Зоя в изумлении уставилась на мать. Потом зажмурилась и сильно сжала пальцами виски. Лишь когда Катерина заплакала, Зоя встала с дивана, подошла к ней и присела рядом на корточки.

— Мам! Успокойся, посмотри на меня. — Она тронула мать за плечо и слегка потормошила. — Ты это просто так сказала? Скажи правду!

Катерина зарыдала ещё громче и никак не могла остановиться. Плечи вздрагивали, волосы растрепались, даже руки, которыми закрывала лицо, казалось, побледнели.

— Мама! — закричала Зоя. — Прекрати немедленно рыдать! Достала уже своим воем.

Катерина сразу перестала плакать и убрала руки от лица. Зоя почти насильно влила в неё коньяк, который оставил Иван Антонович.

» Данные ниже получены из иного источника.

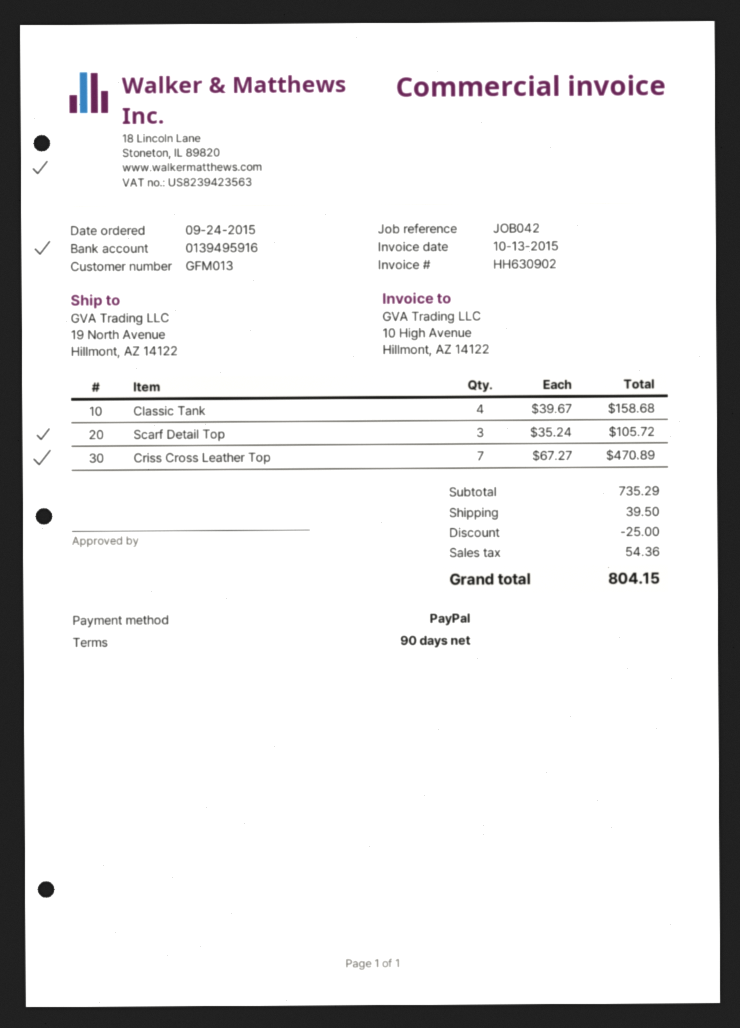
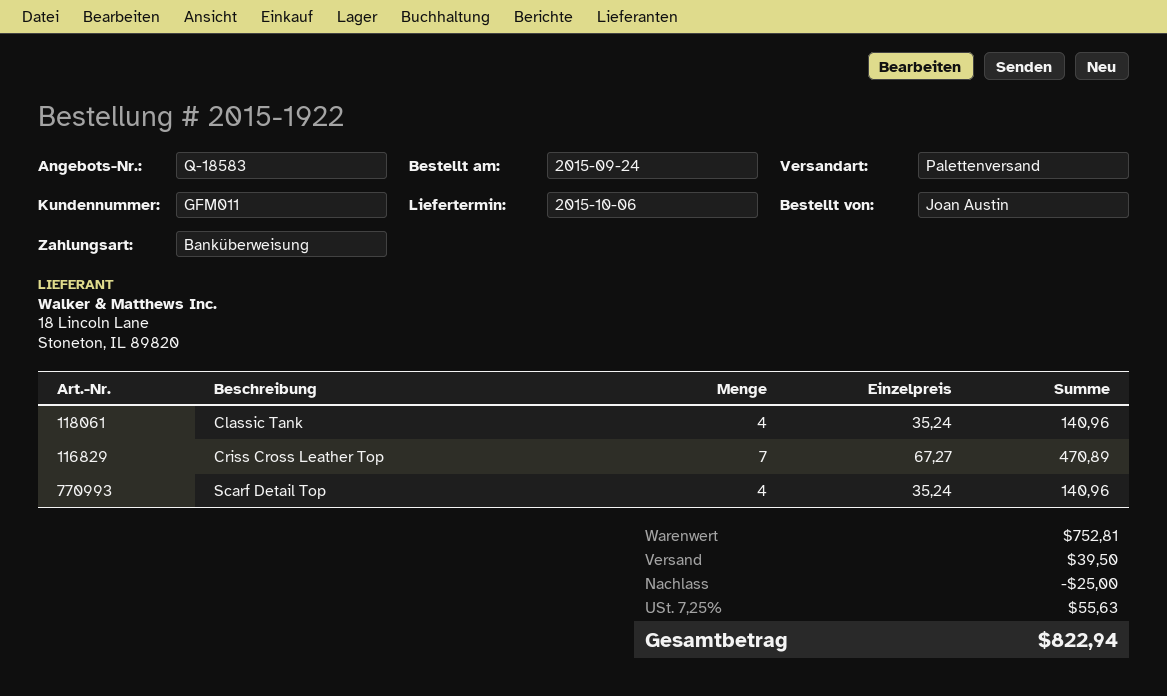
customer number: GFM013 -> GFM011
payment method: PayPal -> bank transfer
Classic Tank: 4 x 39.67 = 158.68 -> 4 x 35.24 = 140.96
Scarf Detail Top: 3 x 35.24 = 105.72 -> 4 x 35.24 = 140.96
subtotal: 735.29 -> 752.81
tax: 54.36 -> 55.63
total: 804.15 -> 822.94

— Даша, какая ты стала… — заговорила она. Потом поняла, что запуталась в именах и начала сначала: — Зоя, ты постарайся меня понять! Вася всегда чувствовал себя виноватым перед Дашей. Да, именно она наша общая с ним дочь, и, когда с ней случилось несчастье, он стал думать, что Бог наказал его за Аню Слуцкую. Всё, что с ней произошло, и тем более её смерть он всегда осознавал как свою вину… Сначала муж действительно не хотел никакой помощи Слуцкого, чтобы девочки были равны, а потом, когда с Дашей случилось несчастье, ваши деньги, Иван Антонович, — она почему-то укоризненно на него посмотрела, — сделали бы врагов из сестёр. Представь, Зоя! — Она попыталась погладить Зою по щеке, но та недовольно отстранила голову. — Представь! — повторила она. — Ты здоровая и богатая, а Дашенька — инвалид и вынуждена думать о хлебе насущном… Словом, когда Иван Антонович прислал последнее письмо, я решила сама эту несправедливость исправить. Первый раз против Васенькиной воли пошла, и вот что из этого вышло.

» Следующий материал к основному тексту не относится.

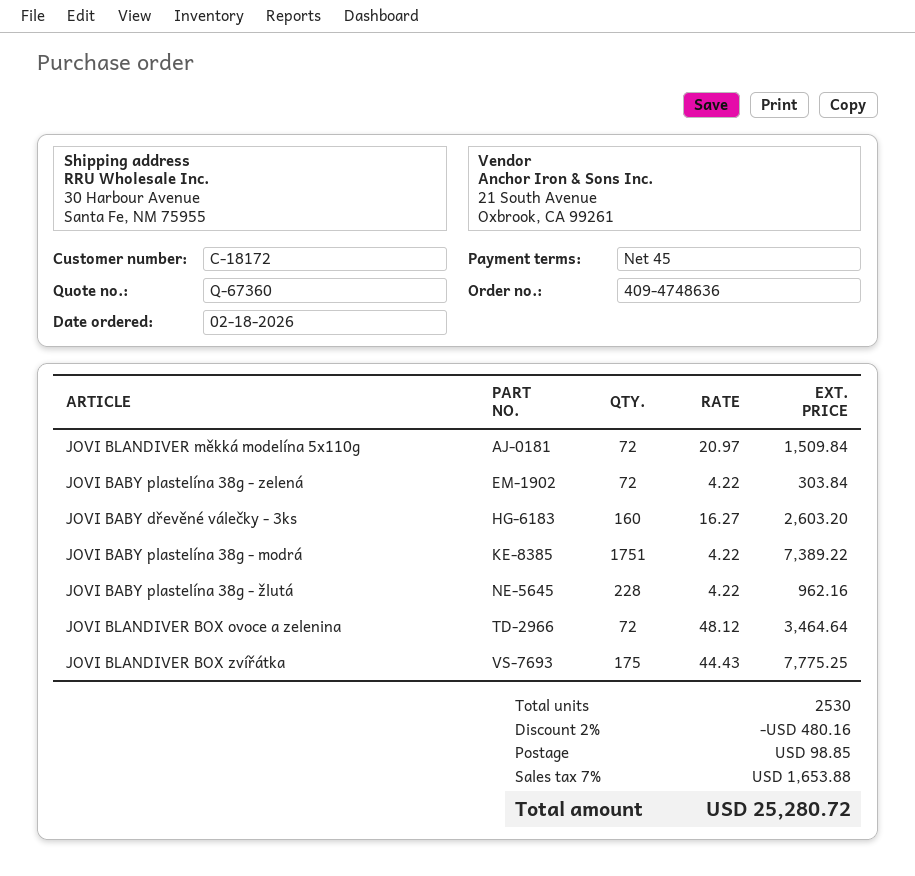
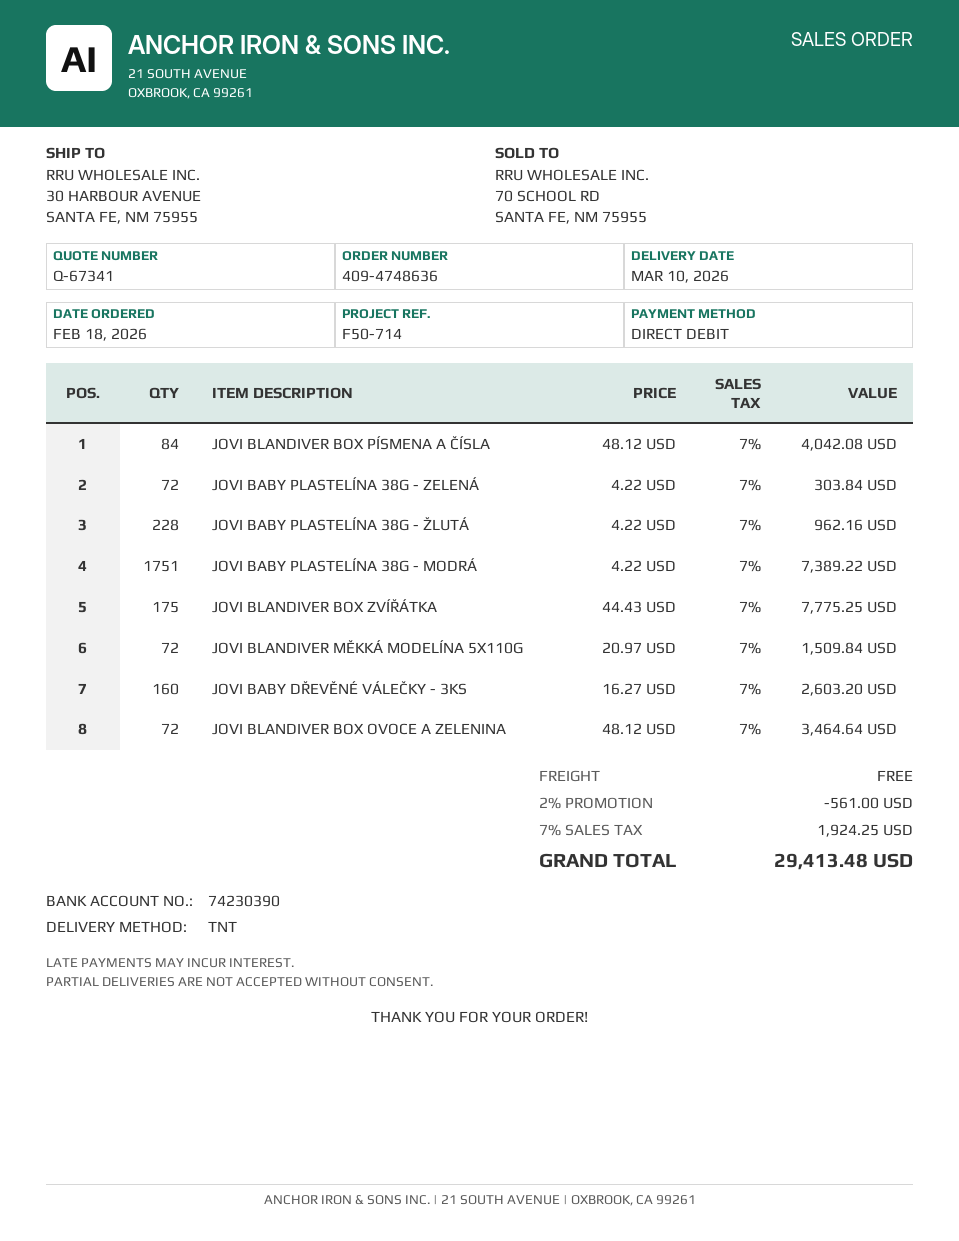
quote number: Q-67360 -> Q-67341
JOVI BLANDIVER BOX PÍSMENA A ČÍSLA: none -> 84 x 48.12 = 4042.08
discount: 2% = 480.16 -> 2% = 561.00
shipping: 98.85 -> 0.00
tax: 7% = 1653.88 -> 7% = 1924.25
total: 25280.72 -> 29413.48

— Господи! Да понятно, что вышло, мамочка! Тебе представилась возможность помочь одной из нас. Какую же дочь выбрать? Родную или приёмную?

— Да что ты говоришь, Зоя? Вы обе родные девочки!

— Оберодныедевочки, — скороговоркой, с ерническим энтузиазмом произнесла Зоя, обращаясь к матери. — Лучше бы ты мне этого не рассказывала!

Она потерла виски кончиками пальцев.

— Голова болит!

Зоя вышла из комнаты. Немного помедлив, Слуцкий вышел вслед за ней. Не мог он смотреть на эту девочку отстранённым взглядом равнодушного разоблачителя. Хотелось потрясти её за плечи, заглянуть в глаза, ударить или обнять, но только чтоб не смотрела каменным изваянием, а сказала живое слово. Только ему, только для него одного. Он имеет право на маленький, крошечный миг сокровенного уединения с ней… Страшно тяжело на душе. Как он мог позволить себе в это погрузиться! Жил себе в Америке тихо, спокойно, удобно. Скоро он туда вернется и постарается как можно быстрее забыть всё, чем ранила его Москва.

Господи, что за место такое на карте мира! Бесовское логовище? Глаз бури? Магнитная аномалия? Что происходит с его собственным сердцем в этой проклятой Москве?

Соврала Катя или нет? Кто ему эта девочка, что так скверно от её предательства?

Она стояла около кухонного шкафчика и, выдвинув ящик, что-то в нём искала. Из недр ящика она извлекла синюю коробочку, в которой лежала всего одна капсула. Чуть помедлив, она всё же положила капсулу в рот, запила водой прямо из чайника и перекрестилась.

— У тебя есть ещё одна? — спросил Слуцкий.

— Зачем тебе?

— Голова болит.

— Нет. Больше нет. — Она помолчала. — Ты проживёшь очень долгую жизнь. Получишь Нобелевскую премию и будешь трепетно дружить с мамой. Прости. Оставь меня одну и не говори ничего. Прости, — повторила она и посмотрела ему в глаза.

Слуцкий вернулся в комнату.

— Я не верю вам, Катерина! — сухо сказал он прямо с порога. — Ничему из того, что вы рассказали, не верю. И уж никак не предполагал, что моё письмо, как вы выразились, «вынудит» вас нагородить эту ложь. Мои помыслы, в отличие от ваших, были чисты. И хватит повторять Васечкин вздор, помноженный на собственное хитроумие! Вы меня очень огорчили своим враньём. Если в случае с Дашей оно могло быть вызвано желанием исправить жестокость фортуны, то сейчас, я полагаю, вы просто хотите спасти свою дочь от справедливого наказания. Я вас даже понимаю, Катя, но тому, что вы сказали, — не верю!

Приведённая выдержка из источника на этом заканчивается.